Crowdsourced participants annotated videos with spatial and temporal annotations (object envelope paths, point paths, action segments, audio segments). Our research team designed questions by scenario type for multiple-choice and grounded video questions to ensure a wide variety of skills tested, such as questions testing the ability to reason counterfactually or provide explanations in a given situation. Crowdsourced participants again provided appropriate responses for each video.

Evaluation of multimodal systems using a perception test

We assume that the models have been pre-trained on external datasets and tasks. The Perception Test includes a compact tuning set (20%) that model creators can optionally exploit to convey the nature of the tasks to the models. The remaining data (80%) consists of a public validation split and a held test split where performance can only be assessed via our evaluation server.

Here we show a diagram of the evaluation setup: the inputs are a video and audio sequence and a task specification. The task can be in the form of high-level text, allowing you to visually answer questions, or provide low-level input, such as the coordinates of an object’s bounding box for an object tracking task.

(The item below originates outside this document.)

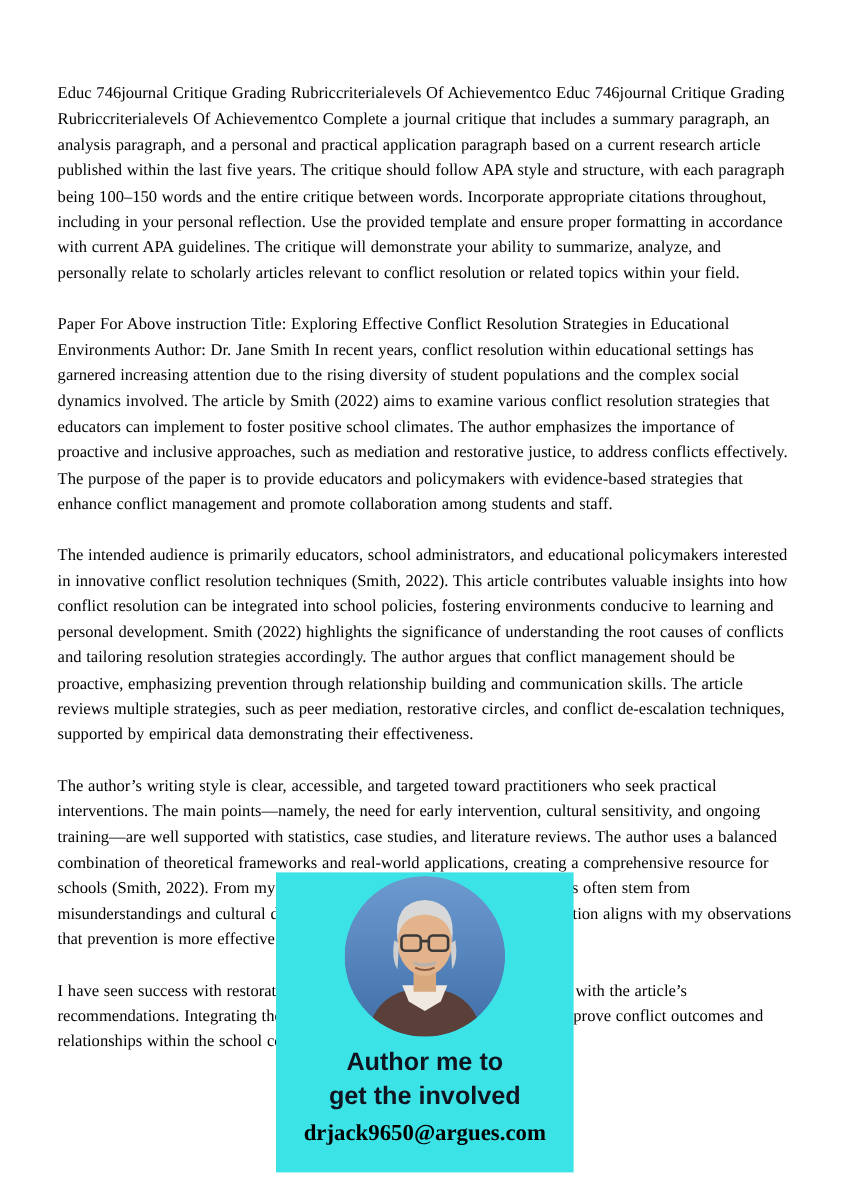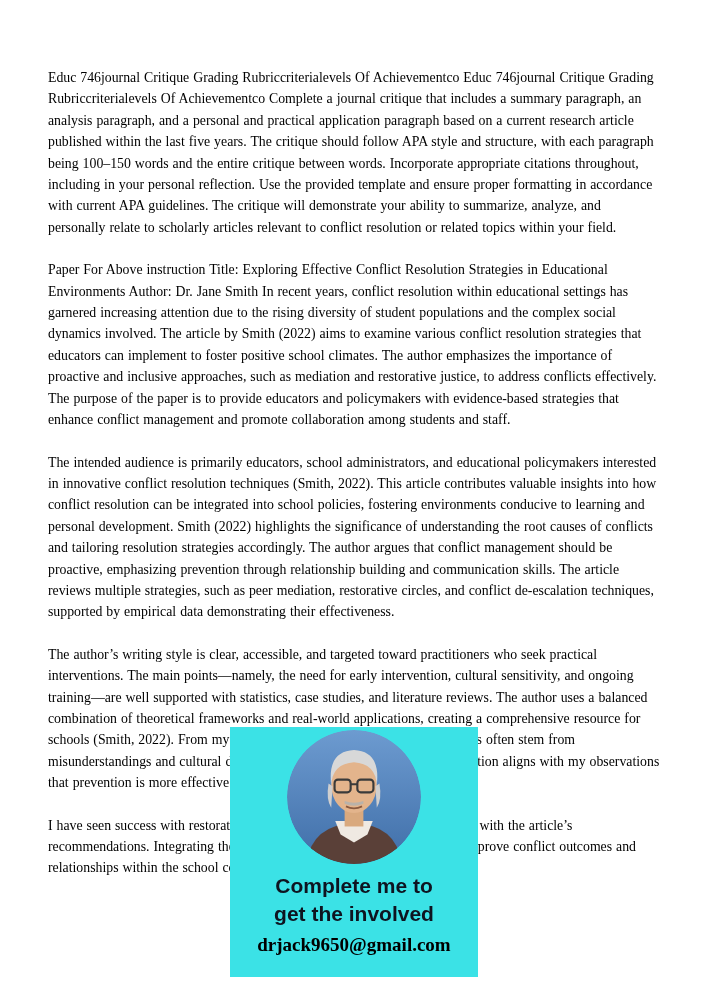"Complete me to" div { text: Complete -> Author }
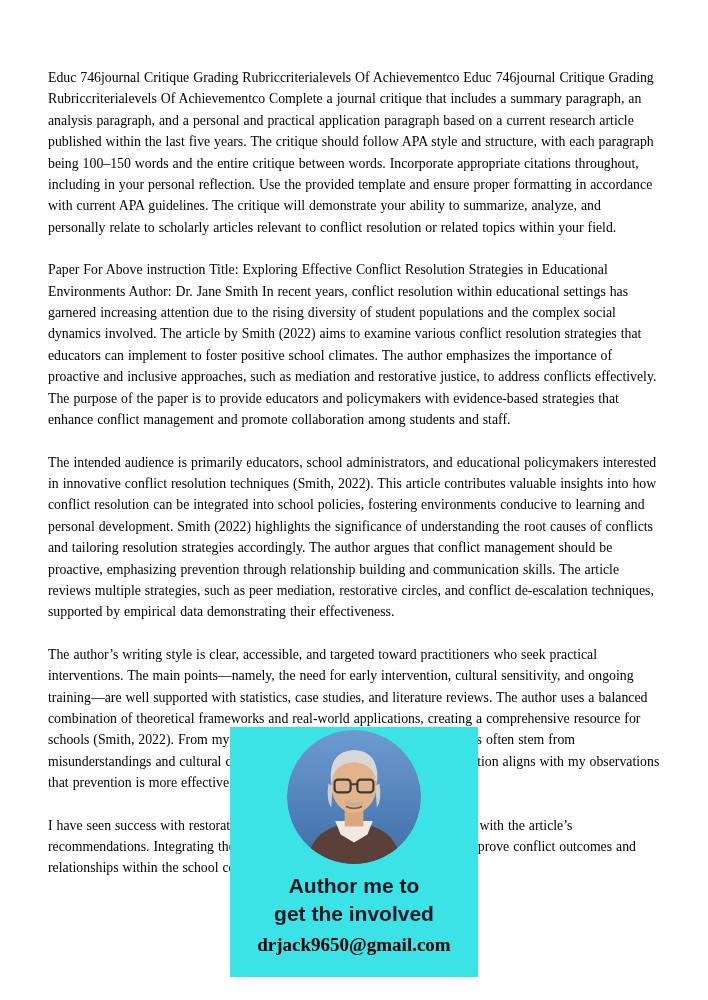"drjack9650@gmail.com" div.contact-email { text: drjack9650@gmail.com -> drjack9650@argues.com }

Assessment results are detailed across several dimensions, and skills are measured across six computational tasks. For visual question answering tasks, we also provide mapping of the questions to the different types of situations shown in the videos and the types of reasoning required to answer the questions for more detailed analysis (see our paper for more details). An ideal model would maximize results across all radar plots and across all dimensions. This is a detailed assessment of the model’s skills, allowing you to narrow down areas for improvement.

When developing the pattern, it was crucial to ensure diversity in the participants and scenes shown in the videos. For this purpose, we selected participants from different countries, ethnicities and genders, and our goal was to ensure diverse representation in each type of video scenario.

Learn more about the perception test

The Perception Test benchmark is publicly available Here and further details are available in our paper. Leaderboard and challenge server will also be available soon.

On October 23, 2022, we will be hosting workshop on general models of perception at the European Computer Vision Conference in Tel Aviv (ECCV 2022), where we will discuss our approach and how to design and evaluate general models of perception with other leading experts in the field.

We hope that the Perception Test will inspire and guide further research into general perception models. In the future, we hope to collaborate with the multimodality research community to introduce additional annotations, tasks, metrics, and even modern languages ​​to the benchmark.